En effet, pour retenir qu’aucun manquement aux règles de l’art n’avait été commis dans sa prise en charge lors de son admission au service des urgences, la cour administrative d’appel a retenu que le psychiatre de l’établissement qui l’avait examinée dès son arrivée avait défini des mesures adaptées à l’état de l’adolescente en la faisant placer, après administration d’un tranquillisant, dans une chambre d’isolement ouverte, donnant sur le couloir du service, avec mise en place d’une contention physique, et qu’eu égard aux obligations incombant à un service d’urgence et dans les circonstances de l’espèce, il ne pouvait être reproché au personnel soignant de ne pas avoir préalablement déshabillé et fouillé l’adolescente, qui portait un tee-shirt, un short et des sandales.

A retenir :

La recherche d’objets dangereux dans un établissement de santé doit être limitée aux hypothèses de danger réel et imminent.

En tout état de cause, elle doit être :

  • exceptionnelle ;
  • justifiée ;
  • et appropriée à une circonstance de fait.

Attention, le Conseil d’Etat suggère que les obligations des professionnels soient renforcées lorsque le patient est pris en charge dans un établissement de santé mentale mais sans donner davantage de précision.

En conclusion, il est indispensable de rappeler aux professionnels des établissements de santé que le risque de contentieux est à relativiser sinon ils pourraient être tentés d’utiliser trop facilement le principe de précaution au détriment du respect des libertés individuelles des personnes accueillies.

Et en ce qui concerne la « fouille » des sacs des patients qui viennent en consultation et des visiteurs à l’entrée des établissements de santé?

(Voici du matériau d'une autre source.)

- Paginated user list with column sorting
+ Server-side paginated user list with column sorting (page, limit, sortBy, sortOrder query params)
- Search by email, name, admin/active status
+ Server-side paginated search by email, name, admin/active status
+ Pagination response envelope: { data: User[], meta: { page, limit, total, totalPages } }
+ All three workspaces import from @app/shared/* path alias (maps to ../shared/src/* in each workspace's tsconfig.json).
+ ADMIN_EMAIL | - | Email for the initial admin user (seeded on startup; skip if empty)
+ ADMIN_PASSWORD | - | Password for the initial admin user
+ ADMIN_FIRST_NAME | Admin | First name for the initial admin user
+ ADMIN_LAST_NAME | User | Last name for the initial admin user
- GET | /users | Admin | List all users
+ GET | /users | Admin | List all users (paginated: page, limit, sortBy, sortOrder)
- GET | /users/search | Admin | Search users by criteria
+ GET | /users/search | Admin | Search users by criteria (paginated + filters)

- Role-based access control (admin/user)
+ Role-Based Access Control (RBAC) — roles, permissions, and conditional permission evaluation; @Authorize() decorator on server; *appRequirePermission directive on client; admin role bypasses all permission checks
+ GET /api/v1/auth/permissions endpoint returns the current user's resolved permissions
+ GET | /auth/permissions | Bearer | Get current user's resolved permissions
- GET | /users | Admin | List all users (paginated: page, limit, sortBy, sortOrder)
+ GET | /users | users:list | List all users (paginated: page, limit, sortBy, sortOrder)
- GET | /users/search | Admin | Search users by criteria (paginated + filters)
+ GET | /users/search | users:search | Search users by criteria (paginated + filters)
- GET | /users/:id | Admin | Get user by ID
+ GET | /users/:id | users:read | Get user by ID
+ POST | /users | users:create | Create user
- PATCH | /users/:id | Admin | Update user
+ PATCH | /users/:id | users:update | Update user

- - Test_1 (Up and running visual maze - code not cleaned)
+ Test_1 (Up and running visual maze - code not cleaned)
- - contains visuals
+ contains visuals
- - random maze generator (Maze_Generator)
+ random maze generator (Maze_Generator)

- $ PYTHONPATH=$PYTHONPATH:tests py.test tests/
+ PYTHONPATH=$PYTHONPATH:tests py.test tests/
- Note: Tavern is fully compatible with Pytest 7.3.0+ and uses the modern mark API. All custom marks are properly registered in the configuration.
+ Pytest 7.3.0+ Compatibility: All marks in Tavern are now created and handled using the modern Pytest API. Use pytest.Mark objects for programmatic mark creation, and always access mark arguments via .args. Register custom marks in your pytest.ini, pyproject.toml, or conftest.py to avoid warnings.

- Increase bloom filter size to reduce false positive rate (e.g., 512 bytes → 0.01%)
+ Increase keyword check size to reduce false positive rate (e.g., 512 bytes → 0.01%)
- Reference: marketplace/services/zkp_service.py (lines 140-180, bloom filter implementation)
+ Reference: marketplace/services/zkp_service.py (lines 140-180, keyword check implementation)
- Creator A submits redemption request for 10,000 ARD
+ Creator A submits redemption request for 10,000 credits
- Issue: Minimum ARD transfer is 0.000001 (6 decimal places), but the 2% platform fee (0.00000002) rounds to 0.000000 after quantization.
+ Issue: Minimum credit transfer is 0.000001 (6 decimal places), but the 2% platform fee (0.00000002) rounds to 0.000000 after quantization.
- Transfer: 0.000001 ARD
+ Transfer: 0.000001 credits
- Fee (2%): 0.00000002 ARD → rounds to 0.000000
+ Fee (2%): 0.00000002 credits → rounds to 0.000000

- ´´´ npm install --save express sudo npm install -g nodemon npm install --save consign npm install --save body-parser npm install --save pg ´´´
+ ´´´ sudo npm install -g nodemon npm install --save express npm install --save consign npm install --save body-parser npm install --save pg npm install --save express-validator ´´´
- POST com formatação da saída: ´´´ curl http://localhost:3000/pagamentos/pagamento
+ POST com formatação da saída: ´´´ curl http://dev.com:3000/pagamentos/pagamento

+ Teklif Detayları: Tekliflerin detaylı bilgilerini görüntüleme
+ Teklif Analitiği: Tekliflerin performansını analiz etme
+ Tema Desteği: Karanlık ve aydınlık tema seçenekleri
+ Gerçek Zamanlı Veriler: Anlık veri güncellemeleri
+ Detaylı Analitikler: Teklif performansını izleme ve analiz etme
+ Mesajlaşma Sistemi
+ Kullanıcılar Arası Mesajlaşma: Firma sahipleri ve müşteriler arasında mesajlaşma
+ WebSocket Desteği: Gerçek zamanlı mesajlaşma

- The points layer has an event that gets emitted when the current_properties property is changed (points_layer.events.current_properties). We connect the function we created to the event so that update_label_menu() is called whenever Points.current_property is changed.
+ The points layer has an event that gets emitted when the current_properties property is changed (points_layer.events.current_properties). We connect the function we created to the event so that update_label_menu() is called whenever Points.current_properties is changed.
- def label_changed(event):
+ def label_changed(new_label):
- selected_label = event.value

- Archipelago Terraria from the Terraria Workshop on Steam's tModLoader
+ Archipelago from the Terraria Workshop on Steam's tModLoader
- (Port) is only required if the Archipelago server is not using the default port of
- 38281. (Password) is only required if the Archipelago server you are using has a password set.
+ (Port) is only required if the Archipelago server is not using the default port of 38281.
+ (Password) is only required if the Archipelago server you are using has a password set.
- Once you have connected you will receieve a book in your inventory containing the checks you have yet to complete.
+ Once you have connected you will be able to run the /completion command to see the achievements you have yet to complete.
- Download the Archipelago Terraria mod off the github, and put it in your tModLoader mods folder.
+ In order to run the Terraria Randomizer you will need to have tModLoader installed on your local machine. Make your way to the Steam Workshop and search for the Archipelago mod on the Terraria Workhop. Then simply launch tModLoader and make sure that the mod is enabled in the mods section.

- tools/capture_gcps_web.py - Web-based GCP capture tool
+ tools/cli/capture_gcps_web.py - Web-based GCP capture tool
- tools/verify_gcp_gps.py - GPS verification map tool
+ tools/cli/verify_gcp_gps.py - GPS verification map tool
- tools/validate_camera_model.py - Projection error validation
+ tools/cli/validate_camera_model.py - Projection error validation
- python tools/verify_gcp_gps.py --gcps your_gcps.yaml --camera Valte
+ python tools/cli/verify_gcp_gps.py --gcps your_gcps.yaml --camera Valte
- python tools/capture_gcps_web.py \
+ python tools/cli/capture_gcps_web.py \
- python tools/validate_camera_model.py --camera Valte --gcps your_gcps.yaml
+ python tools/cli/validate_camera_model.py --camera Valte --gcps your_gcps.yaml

Dans le cadre du guide d’aide à l’élaboration d’un plan de sécurisation d’établissement d’avril 2017[2], la Direction générale de l’offre de soins du Ministère de la Santé rappelle que seuls les policiers et les gendarmes sont habilités à effectuer des ouvertures et fouilles de sacs, selon les conditions fixées par le code de procédure pénale. Dès lors, la loi n’autorise les agents de sécurité privée qu’à opérer une inspection visuelle des sacs de voyage. Toutefois, dans le cadre du contrôle d’accès des établissements de santé, les agents de sécurité privée (titulaire d’un certificat de qualification professionnelle et d’une carte professionnelle délivrée par le Conseil national des activités privées de sécurité), s’ils sont spécialement habilités par l’autorité préfectorale à la fouille, peuvent effectuer des opérations de contrôle. Dans tous les autres cas, il faut l’assentiment express de la personne.

A noter, l’interdiction d’accès à une personne refusant de se soumettre aux mesures de sûreté exigées doit être prévue dans le règlement intérieur de l’établissement et être clairement affichée à l’entrée du site.

[1] Par ailleurs, la fouille est assimilée à une perquisition et seuls certains professionnels ont le droit d’y procéder, selon les conditions fixées par le code de procédure pénale.